Implementing L-Attributed SDD\'s
Introduction: Since many translation applications can be addressed using L-attributed definitions, we shall consider their implementation in more detail in this section.
The following methods do translation by traversing a parse tree:
1. Build the parse tree and annotate. This method works for any noncircular SDD whatsoever. We introduced annotated parse trees in Section 5.1.2.
2. Build the parse tree, add actions, and execute the actions in preorder. This approach works for any L-attributed definition. We discussed how to turn an L-attributed SDD into an SDT in Section 5.4.5; in particular, we discussed how to embed actions into productions based on the semantic rules of such an SDD.
In this section, we discuss the following methods for translation during parsing:
3. Use a recursive-descent parser with one function for each nonterminal. The function for nonterminal A receives the inherited attributes of A as arguments and returns the synthesized attributes of A.
4. Generate code on the fly, using a recursive-descent parser.
5. Implement an SDT in conjunction with an LL-parser. The attributes are kept on the parsing stack, and the rules fetch the needed attributes from known locations on the stack.

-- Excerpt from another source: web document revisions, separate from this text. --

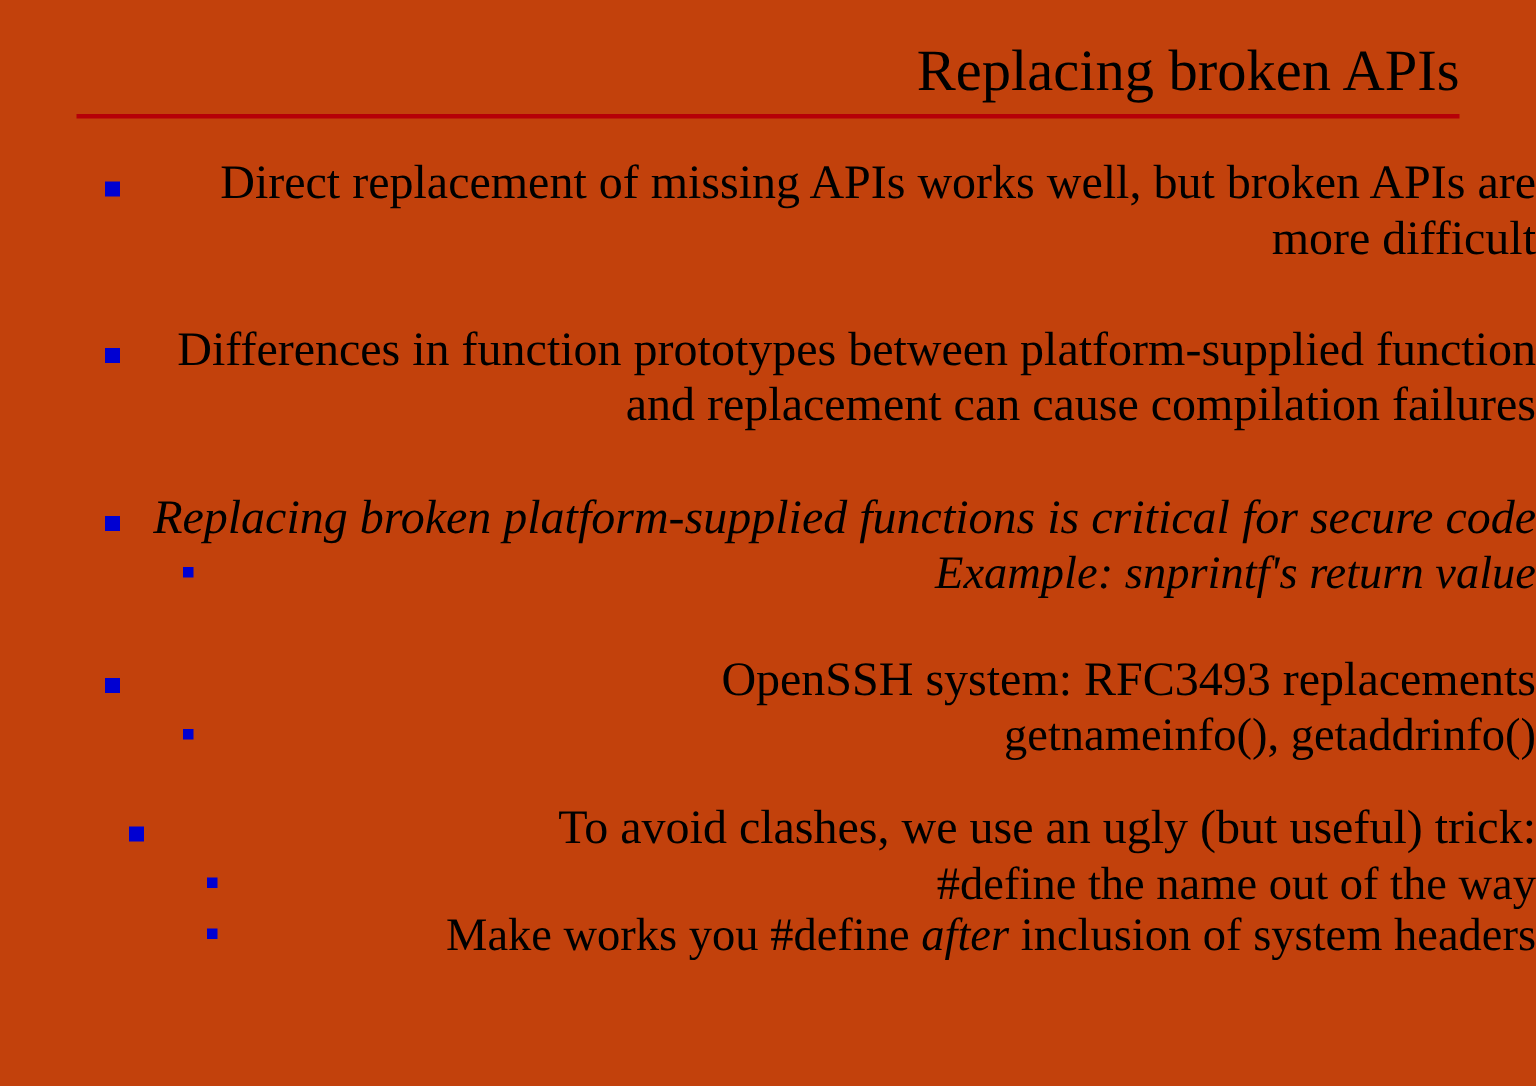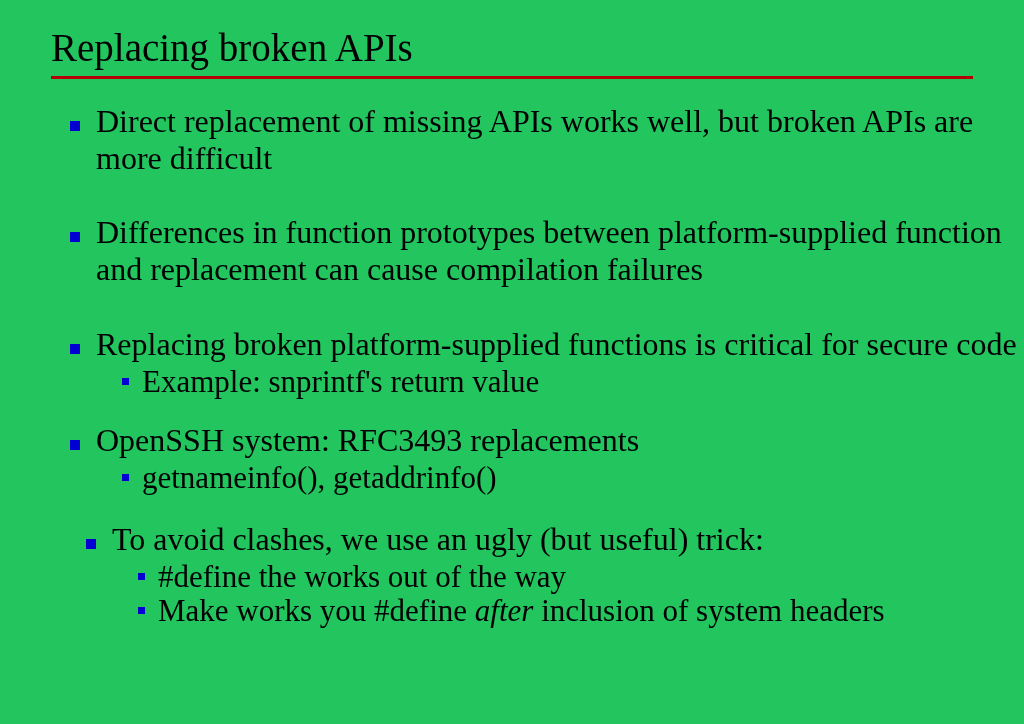--- a/index.html
+++ b/index.html
@@ -19,8 +19,9 @@
     position: relative;
     width: 1024px;
     height: 724px;
-    background: #22c55e;
+    background: #c2410c;
     box-sizing: border-box;
+    text-align: right;
   }
 
   

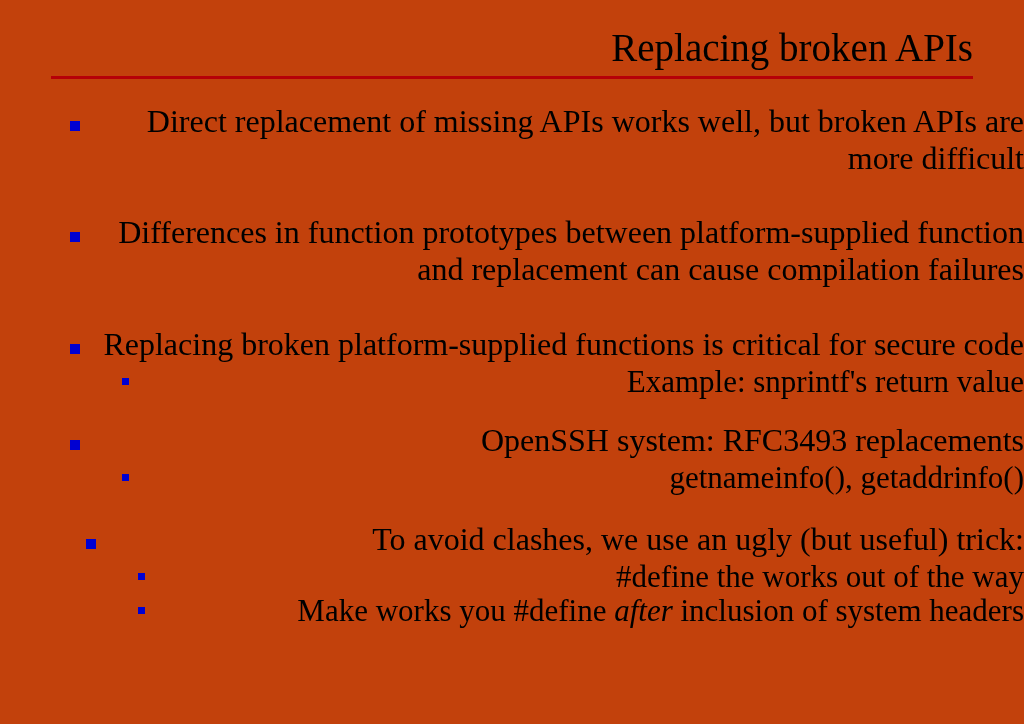--- a/index.html
+++ b/index.html
@@ -115,7 +115,7 @@
   
   li.l1.b1 { margin-bottom: 37px; }
   li.l1.b2 { margin-bottom: 38px; }
-  li.l1.b3 { margin-bottom: 25px; }
+  li.l1.b3 { margin-bottom: 37px; font-style: italic; }
   li.l1.b4 { margin-bottom: 28px; }
   li.l1.b5 { margin-bottom: 0px; }
 </style>

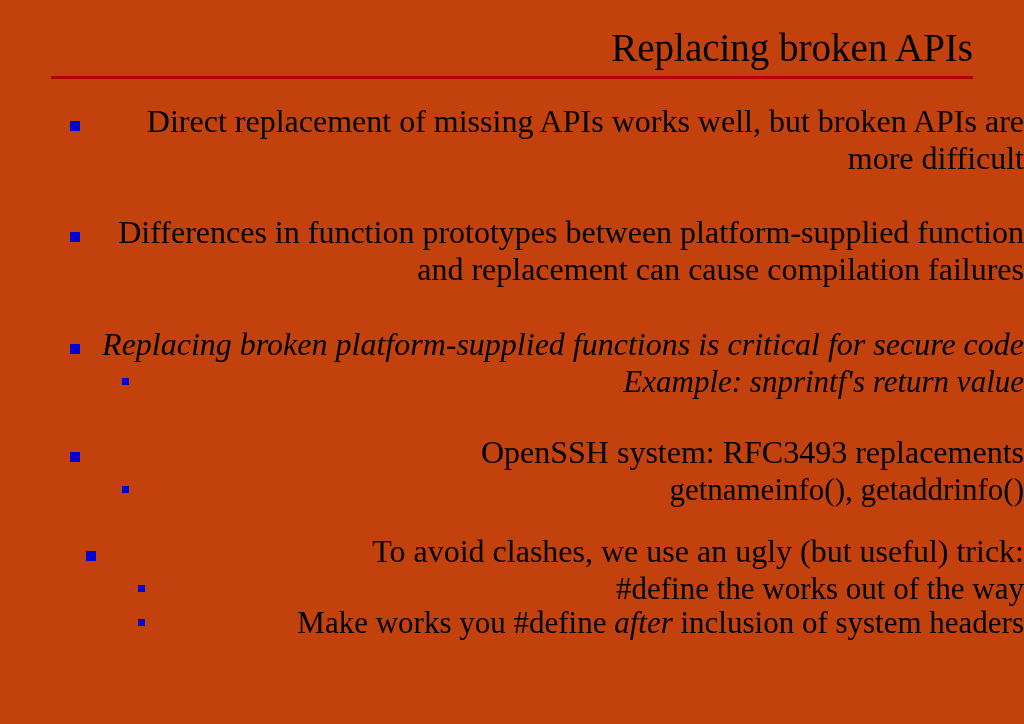--- a/index.html
+++ b/index.html
@@ -170,7 +170,7 @@
         <ul class="level2">
           <li class="l2">
             <span class="marker2"></span>
-            <span class="l2-text">#define the works out of the way</span>
+            <span class="l2-text">#define the name out of the way</span>
           </li>
           <li class="l2">
             <span class="marker2"></span>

6. Implement an SDT in conjunction with an LR-parser. This method may be surprising, since the SDT for an L-attributed SDD typically has actions in the middle of productions, and we cannot be sure during an LR parse that we are even in that production until its entire body has been constructed. We shall see, however, that if the underlying grammar is LL, we can always handle both the parsing and translation bottom-up.
Translation during Recursive-Descent Parsing:
A recursive-descent parser has a function A for each nonterminal A, as discussed in Section 4.4.1. We can extend the parser into a translator as follows:
a) The arguments of function A are the inherited attributes of nonterminal A.
b) The return-value of function A is the collection of synthesized attributes of nonterminal A.
In the body of function A, we need to both parse and handle attributes:
1. Decide upon the production used to expand A.
2. Check that each terminal appears on the input when it is required. We shall assume that no backtracking is needed, but the extension to recursive- descent parsing with backtracking can be done by restoring the input position upon failure, as discussed in Section 4.4.1.
3. Preserve, in local variables, the values of all attributes needed to compute inherited attributes for nonterminals in the body or synthesized attributes for the head nonterminal.
4. Call functions corresponding to nonterminals in the body of the selected production, providing them with the proper arguments. Since the underlying SDD is L-attributed, we have already computed these attributes and stored them in local variables.